You Don’t Have To Pay Workers Poorly to Make A Profit

Good news for businesses and employees alike — if they’ll believe it

The New York Times Magazine’s “Work” issue was fascinating from start to finish but the story that stood out to me most, the one that made me pump my fist in the air like Judd Nelson at the end of “The Breakfast Club,” is titled “Cleaning Up.” It’s about how one young but successful company is experimenting with paying its workers better. And not merely its white-collar, college-educated workers, either.

Here’s a description of one of their hirees:

Guillermo Garcia was perplexed by a job opening he heard about. He had been unemployed for six months — unable to find even minimum-wage work — when his counselor at Madison Strategies Group, a job-training-and-placement firm for low-income people in New York City, told him about the office-cleaning jobs that a brand-new company had listed. The company was called Managed by Q, and it was paying $12.50 an hour, or more than 40 percent above the city’s minimum wage. Even more unbelievable, the job offered full health care benefits and a 401(k) plan. …

A few weeks after hearing about the improbable job at Managed by Q, Garcia had it. And today, just over a year later, Garcia’s pay is up to $14.50 an hour, and a remarkable $21.75 when he works overtime, which he does as often as he can. His supervisor is talking to him about a promotion that would come with a higher salary. There are even rumors of stock options. His life has been transformed, almost as if he won the lottery.

The chief executive of Managed by Q, Dan Teran, wants to be clear: His company is not a charity. Its plan is to become enormous and highly profitable.

Say what?

The company pays its staff, like Garcia, considerably more than prevailing market rates not solely because its founders want to be kind to them, but because Teran sees it as crucial to his business model. Teran believes that most American businesses, and especially fast-growing start-ups like Uber, have mistaken short-term gains for long-term value, undercutting the share of revenue that flows to workers in a way that will perversely hurt their bottom line. He believes, even more radically, that decades of rising inequality and stagnant wages in America are not an inevitable byproduct of capitalism; instead, they come from a simple misunderstanding about how best to deploy workers and recognize the value they bring to a company.

When he was starting out, Teran consulted with a woman who was then a VP for global strategy at Starbucks. She encouraged him and gave him a book by an MIT prof called The Good Jobs Strategy full of successful case studies detailing how this counterintuitive way of running a business — in which “workers can become a source of profit instead of just a cost” — can be a boon for everyone.

Managed by Q has awesome employee retention numbers; that probably doesn’t come as a huge surprise. Not having to hire new people all the time saves it money. It also has great client retention numbers, though, because it makes an effort to hire the right people, and those right people serve their clients well. That saves it even more money.
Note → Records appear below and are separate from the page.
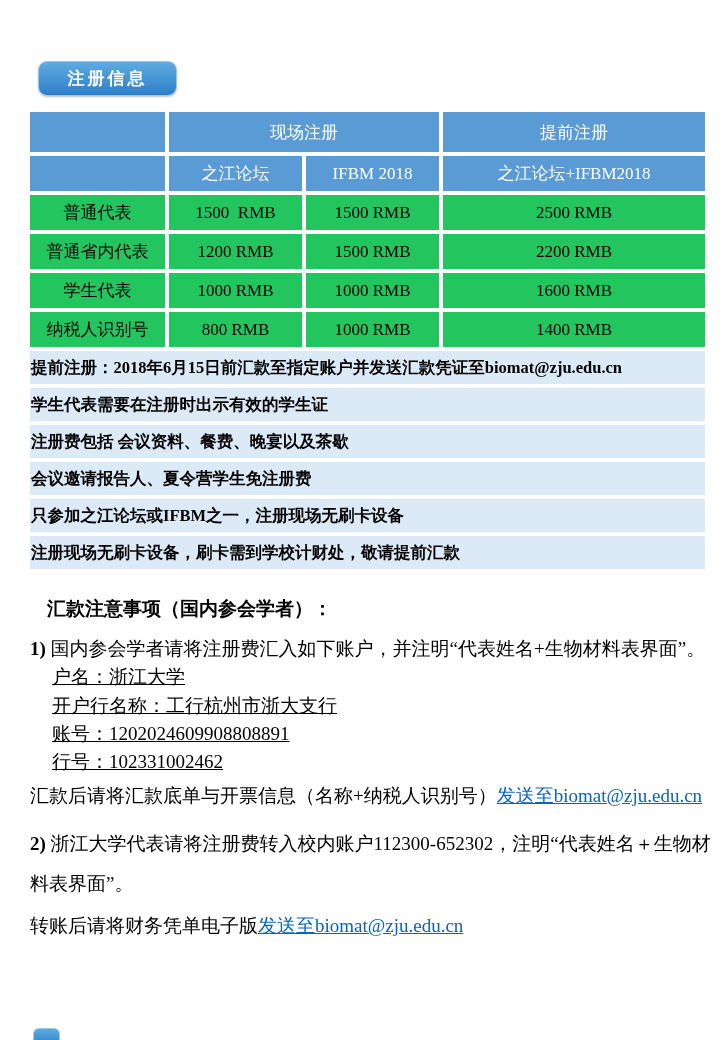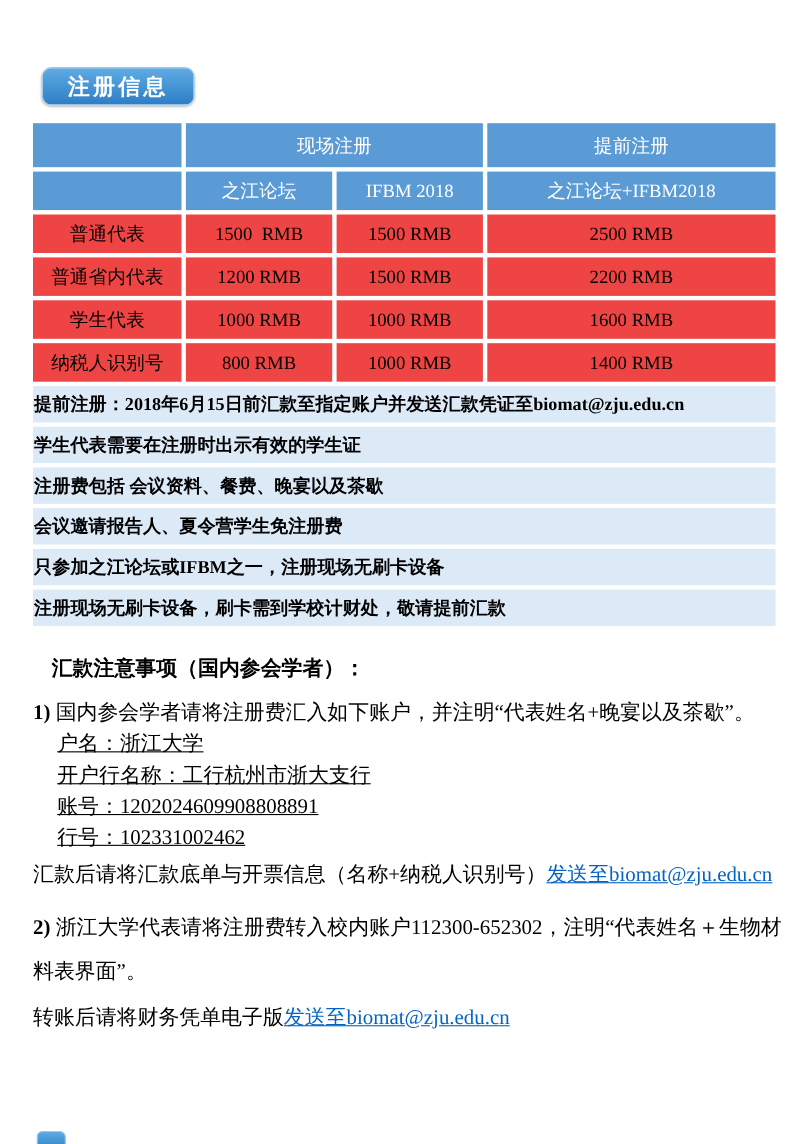--- a/index.html
+++ b/index.html
@@ -20,7 +20,7 @@
     border-radius:9px;
     box-shadow:0 1px 2px rgba(0,0,0,.25);
     display:flex;align-items:center;justify-content:center;
-    color:#fff;font-weight:bold;font-size:20px;letter-spacing:3px;
+    color:#fff;font-weight:bold;font-size:17px;letter-spacing:3px;
     font-family:"Liberation Sans","DejaVu Sans",sans-serif;
   }
   

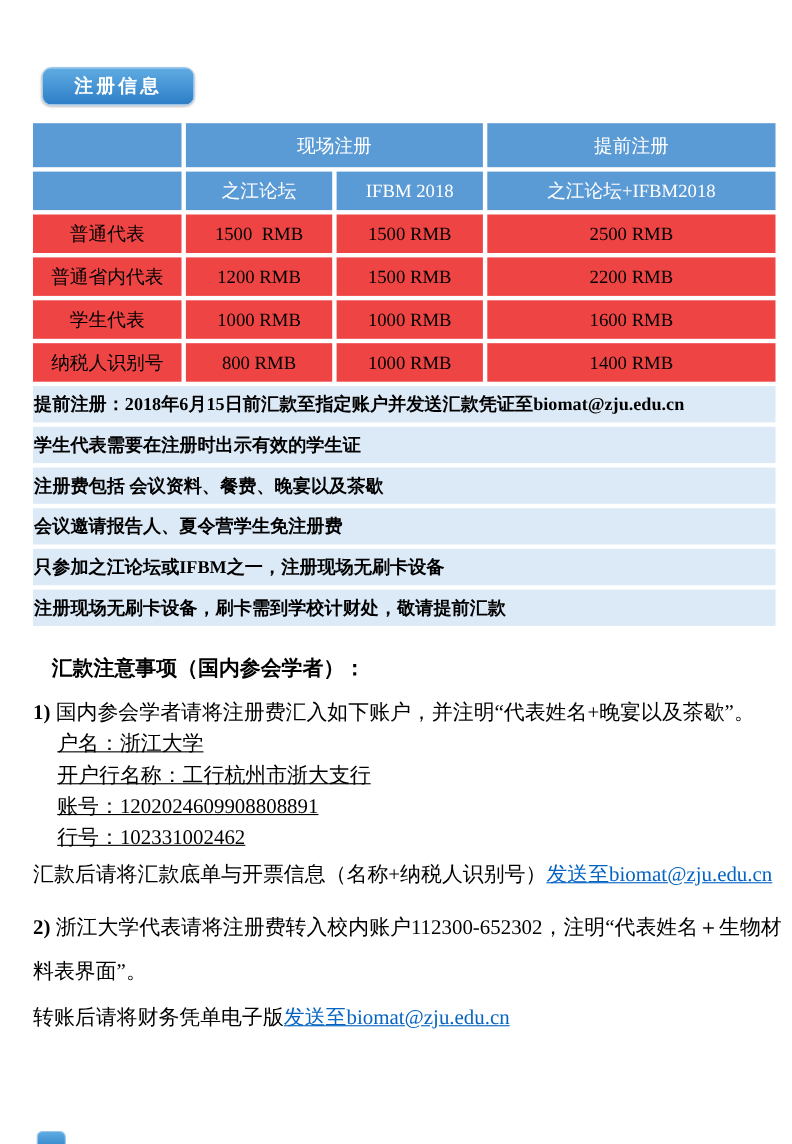--- a/index.html
+++ b/index.html
@@ -37,7 +37,7 @@
   .hdr{background:#5b9bd5;color:#ffffff;height:40px;}
   .hdr2{background:#5b9bd5;color:#ffffff;height:35px;}
   .span2{grid-column:2 / span 2;}
-  .lite{background:#ef4444;color:#000;height:35px;}
+  .lite{background:#22c55e;color:#000;height:35px;}
   .price{white-space:pre;}
   .note{
     grid-column:1 / -1;background:#dce9f6;color:#000;

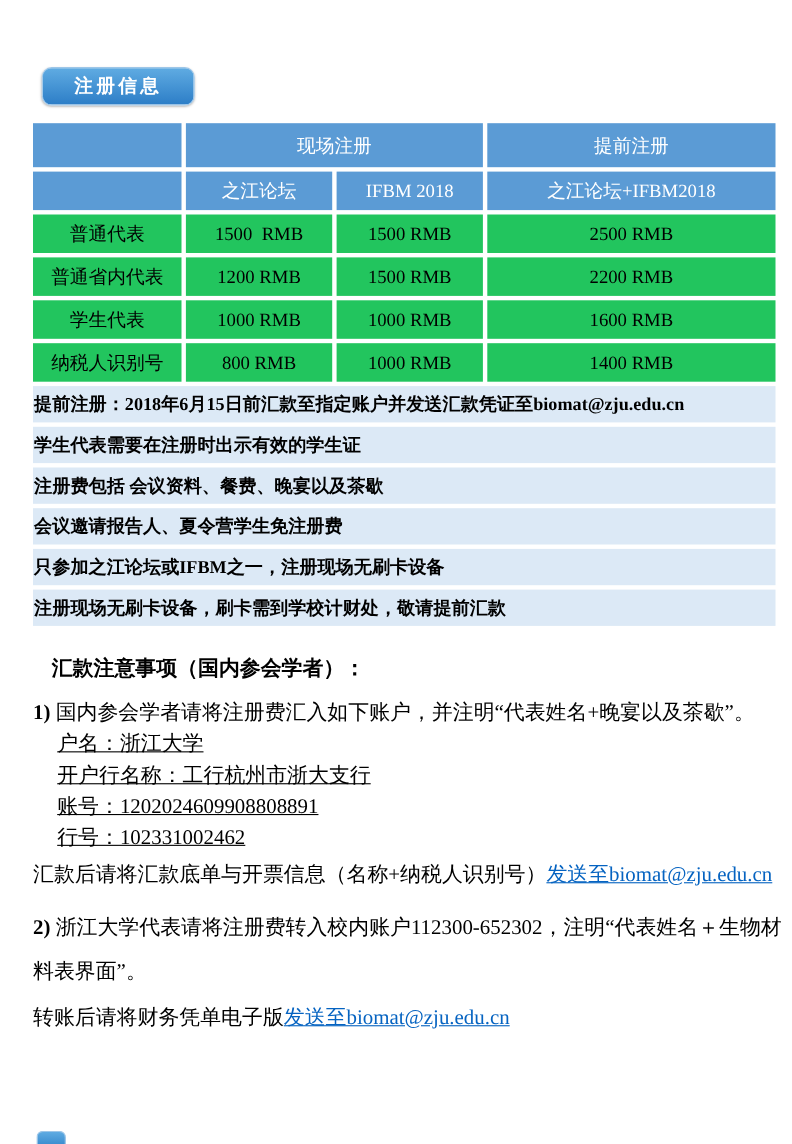--- a/index.html
+++ b/index.html
@@ -116,7 +116,7 @@
   <div class="remit">
     <p class="remit-heading">汇款注意事项（国内参会学者）：</p>
 
-    <p class="para"><span class="num">1)</span><span> 国内参会学者请将注册费汇入如下账户，并注明“代表姓名+晚宴以及茶歇”。</span></p>
+    <p class="para"><span class="num">1)</span><span> 国内参会学者请将注册费汇入如下账户，并注明“代表姓名+生物材料表界面”。</span></p>
 
     <div class="acct"><span>户名：浙江大学</span></div>
     <div class="acct"><span>开户行名称：工行杭州市浙大支行</span></div>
How does Q find the right people? Its strategy harkens back to that of the good CEO we discussed recently on the site who takes potential hires to breakfast to see how they cope when a server screws up their order.

Teran and his team learned that traditional markers of success — education, experience in the industry, recommendations from employers — were not tightly correlated with success at Q. Instead, Teran said, the two crucial personal characteristics are optimism and empathy.

One of Q’s most successful workers, Nancy Gonzalez, is a mom of seven who used to clean in a bakery. At Q, she’s risen through the ranks to become a supervisor. Clients love her; indeed, she’s been so competent and effective that “Gonzalez was central to bringing in an additional $79,000 in revenue per year.”

Q believes that its model — hiring optimistic, empathetic employees, wherever it finds them, and then paying them well — is both scalable and replicable. Whether it is or isn’t over the long-term remains to be seen. Still, it’s an exciting development on the job front, one many people will be watching.

Other pieces worth reading from the same issue: Rethinking the Work-Life Equation,” which points out we should stop striving for “balance” and instead focus on giving all employees flexibility, and “The New Dream Jobs,” which includes FBI and Build-A-Bear on its list of the top 50 employers Millennials reportedly wish they could work for.